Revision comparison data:
╭──
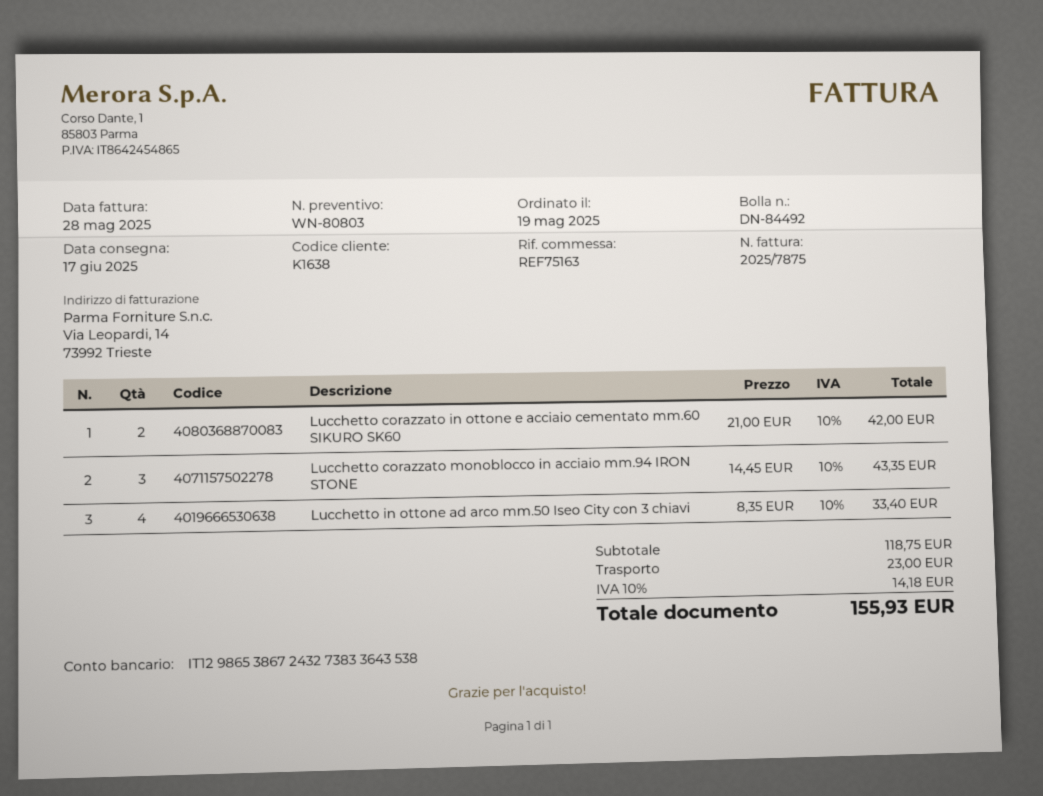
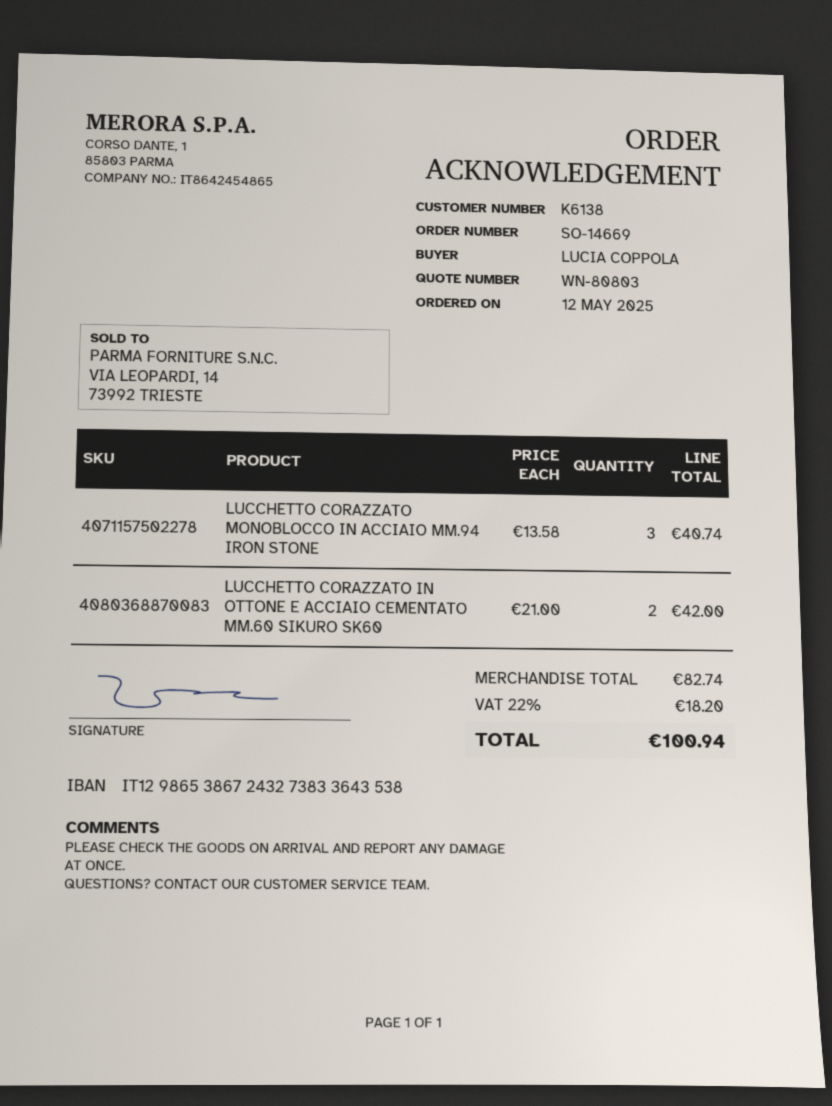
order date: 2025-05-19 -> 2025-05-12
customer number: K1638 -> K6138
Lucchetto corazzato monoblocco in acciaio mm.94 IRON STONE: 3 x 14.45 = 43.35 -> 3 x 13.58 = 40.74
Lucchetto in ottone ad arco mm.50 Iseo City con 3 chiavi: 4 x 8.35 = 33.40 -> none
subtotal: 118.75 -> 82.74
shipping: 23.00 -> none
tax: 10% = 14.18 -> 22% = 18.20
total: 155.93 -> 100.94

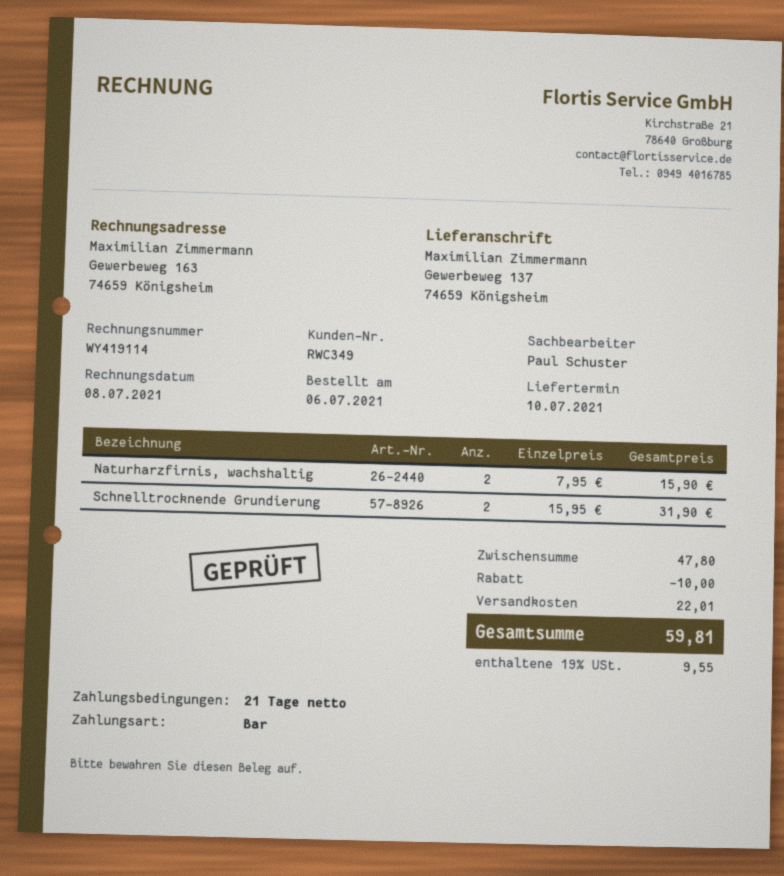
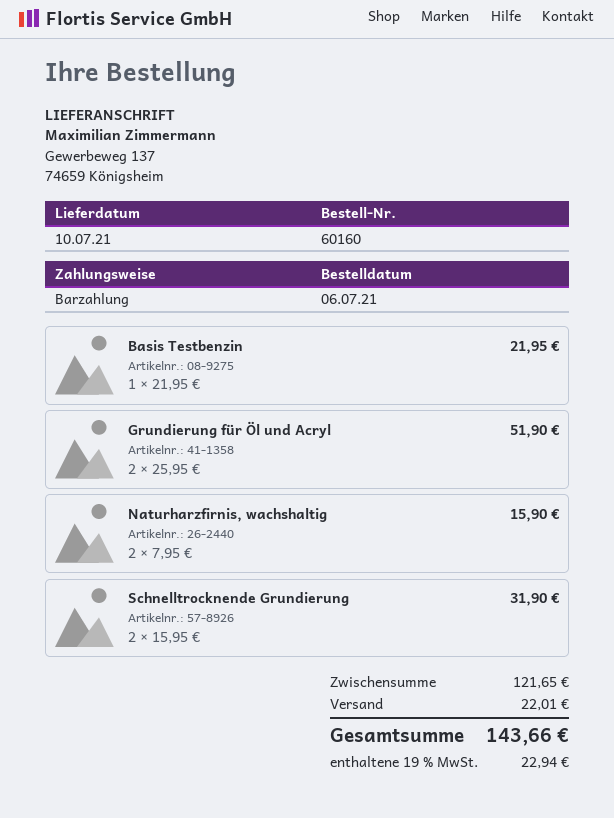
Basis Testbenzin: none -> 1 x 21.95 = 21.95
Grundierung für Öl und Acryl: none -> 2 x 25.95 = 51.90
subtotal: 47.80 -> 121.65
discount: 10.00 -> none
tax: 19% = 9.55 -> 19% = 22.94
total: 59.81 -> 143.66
╰──
WHAT IS BEING ASKED »
Give the data again word for word, without pictures.

OUTPUT »
order date: 2025-05-19 -> 2025-05-12
customer number: K1638 -> K6138
Lucchetto corazzato monoblocco in acciaio mm.94 IRON STONE: 3 x 14.45 = 43.35 -> 3 x 13.58 = 40.74
Lucchetto in ottone ad arco mm.50 Iseo City con 3 chiavi: 4 x 8.35 = 33.40 -> none
subtotal: 118.75 -> 82.74
shipping: 23.00 -> none
tax: 10% = 14.18 -> 22% = 18.20
total: 155.93 -> 100.94

Basis Testbenzin: none -> 1 x 21.95 = 21.95
Grundierung für Öl und Acryl: none -> 2 x 25.95 = 51.90
subtotal: 47.80 -> 121.65
discount: 10.00 -> none
tax: 19% = 9.55 -> 19% = 22.94
total: 59.81 -> 143.66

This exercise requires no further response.